Le Conseil de l’Europe a approuvé lundi 26 janvier l’intégration d’une délégation représentant l’opposition russe en exil au sein de son Assemblée parlementaire. Cette plateforme créée en octobre 2025 vise à promouvoir un changement démocratique en Russie et à contribuer à l’établissement d’une paix juste en Ukraine. Le Kremlin n’a formulé aucune réaction face à cette décision.
Cette représentation officielle de l’opposition ne remplace pas formellement la délégation russe officielle.
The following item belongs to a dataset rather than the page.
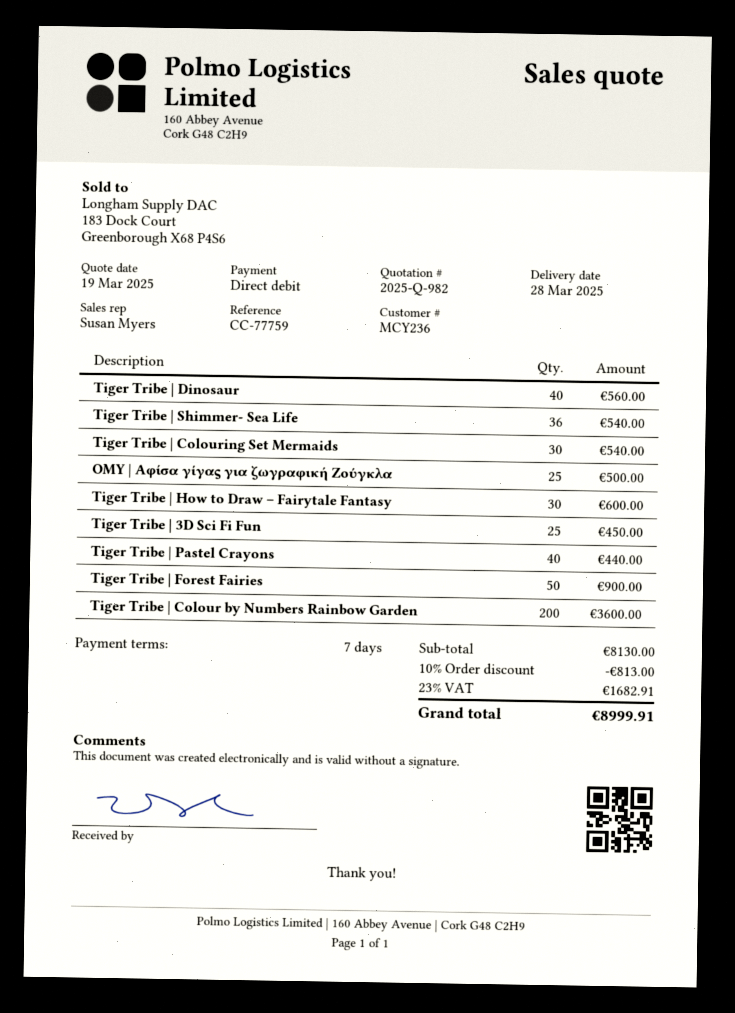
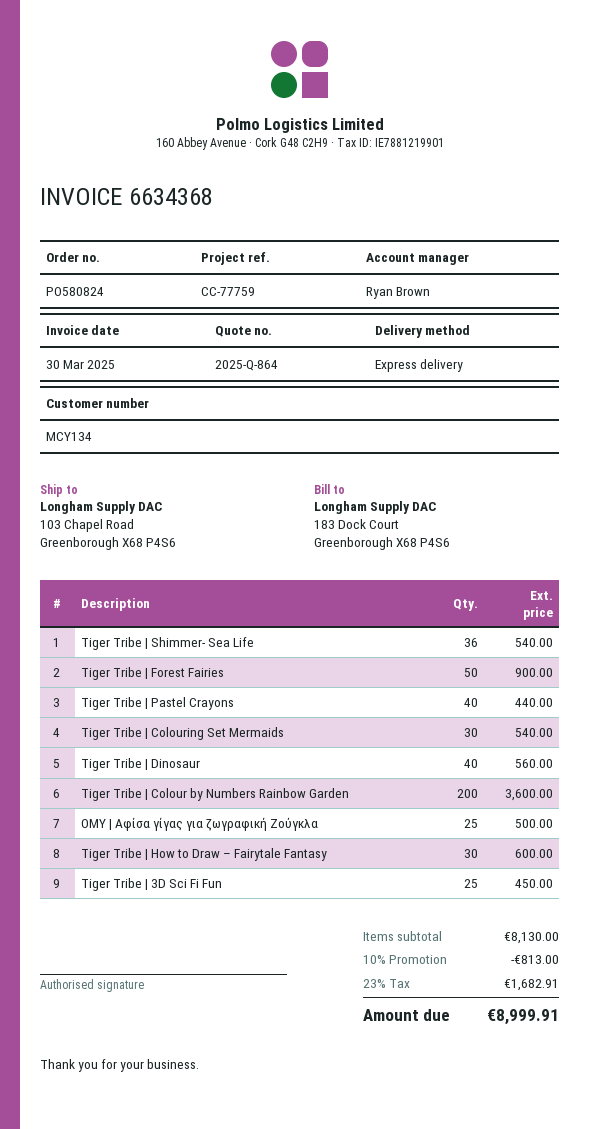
quote number: 2025-Q-982 -> 2025-Q-864
customer number: MCY236 -> MCY134
sales rep: Susan Myers -> Ryan Brown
Moscou avait été exclu du Conseil de l’Europe le 16 mars 2022, moins de trois semaines après le lancement de l’invasion de l’Ukraine. Pour la première fois depuis quatre ans, l’opposition russe dispose d’un statut officiel au sein de cette institution internationale.
L’organisation internationale, indépendante de l’Union européenne, se concentre sur la promotion de la démocratie et des droits humains. L’absence de réaction du Kremlin reflète probablement le caractère symbolique mais significatif de cette reconnaissance institutionnelle accordée aux forces démocratiques russes en exil.
Mikhaïl Khodorkovski, ancien oligarque et figure majeure de la dissidence russe à l’étranger, compte parmi les quinze membres composant cette délégation. Cet ancien entrepreneur de 62 ans représente les forces d’opposition les plus visibles en exil.
Selon Khodorkovski, l’objectif central demeure la défense des intérêts des citoyens russes pacifistes. Ces derniers demeurent privés du soutien institutionnel face au régime de Poutine et ne peuvent exprimer publiquement leur opposition à l’agression militaire en Ukraine ni présenter une vision alternative au projet du Kremlin.